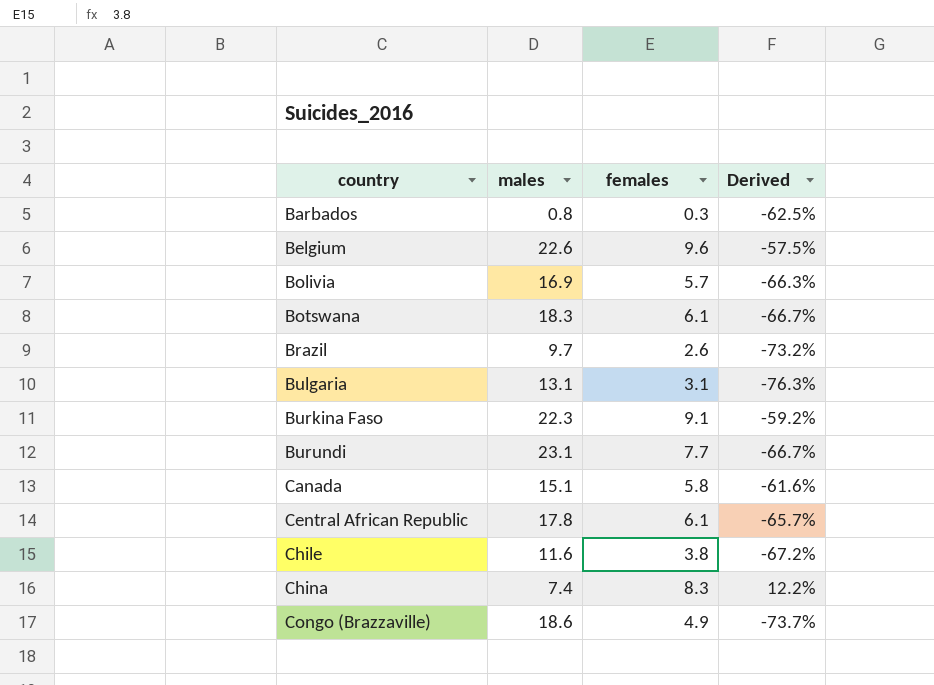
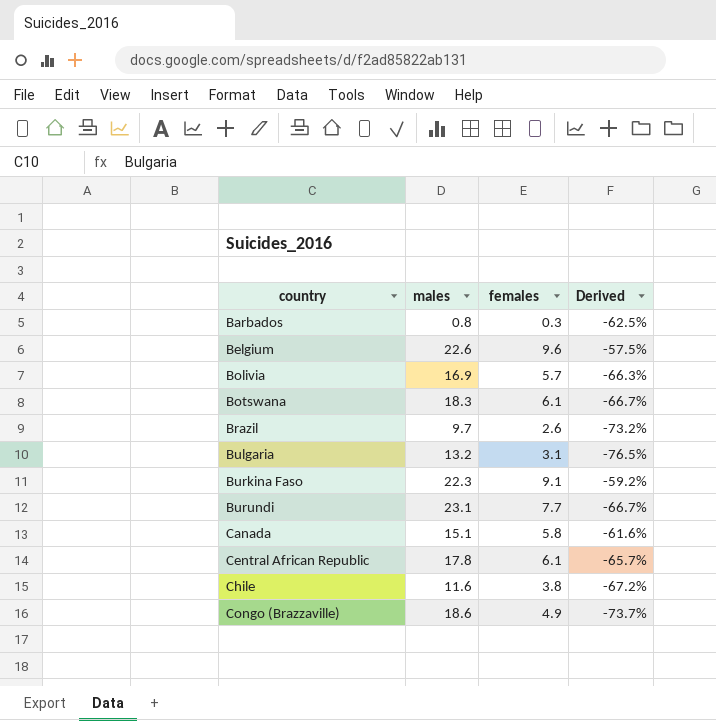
row China: 7.4 | 8.3 | 12.2% -> none
Bulgaria | males: 13.1 -> 13.2
Bulgaria | Derived: -76.3% -> -76.5%

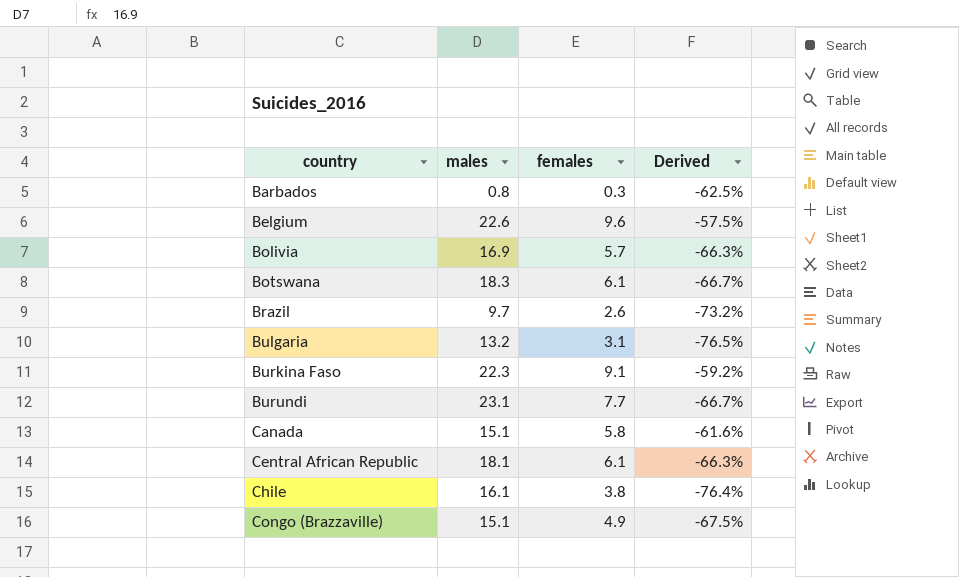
Central African Republic | males: 17.8 -> 18.1
Central African Republic | Derived: -65.7% -> -66.3%
Chile | males: 11.6 -> 16.1
Chile | Derived: -67.2% -> -76.4%
Congo (Brazzaville) | males: 18.6 -> 15.1
Congo (Brazzaville) | Derived: -73.7% -> -67.5%

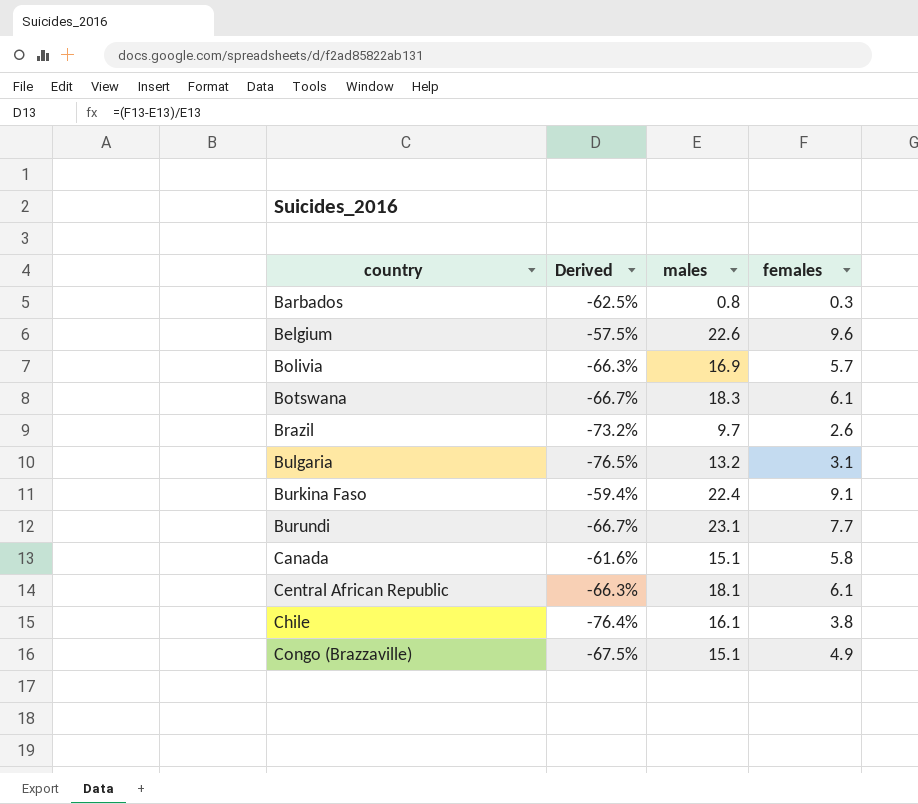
column Derived | position: 4 -> 2
Burkina Faso | Derived: -59.2% -> -59.4%
Burkina Faso | males: 22.3 -> 22.4

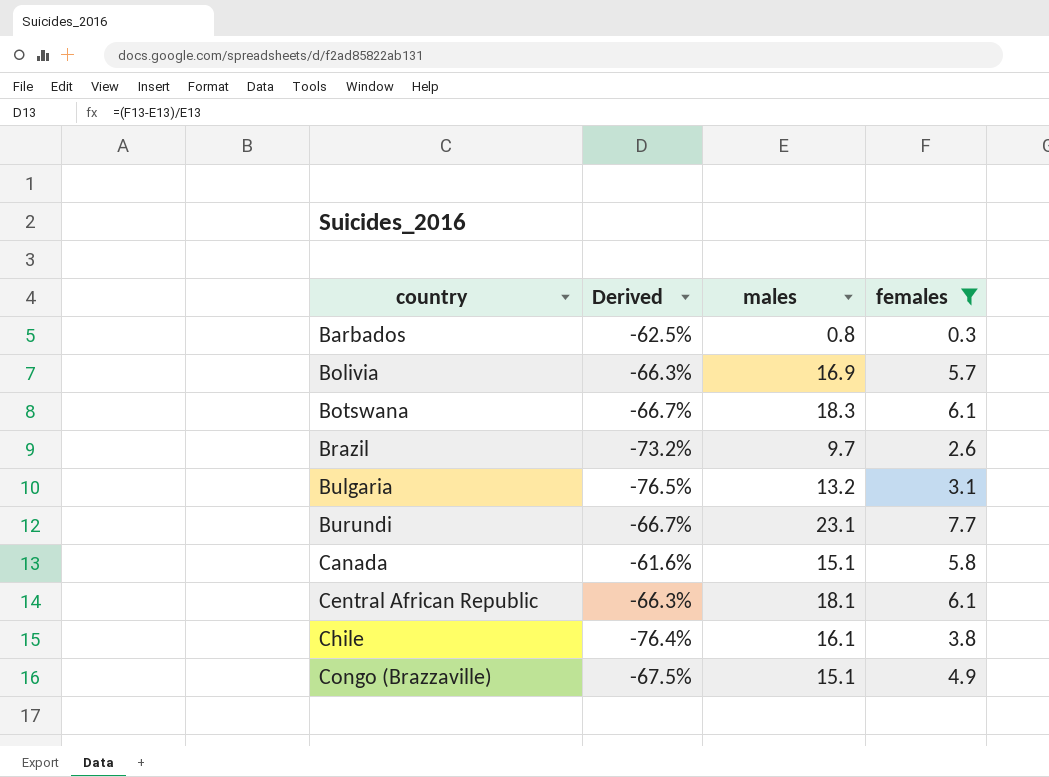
filter: none -> females <= 7.7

Aim of the exercise |
Your job is to copy out every line from the records above that has the word "Bulgaria".

The answer |
Bulgaria | males: 13.1 -> 13.2
Bulgaria | Derived: -76.3% -> -76.5%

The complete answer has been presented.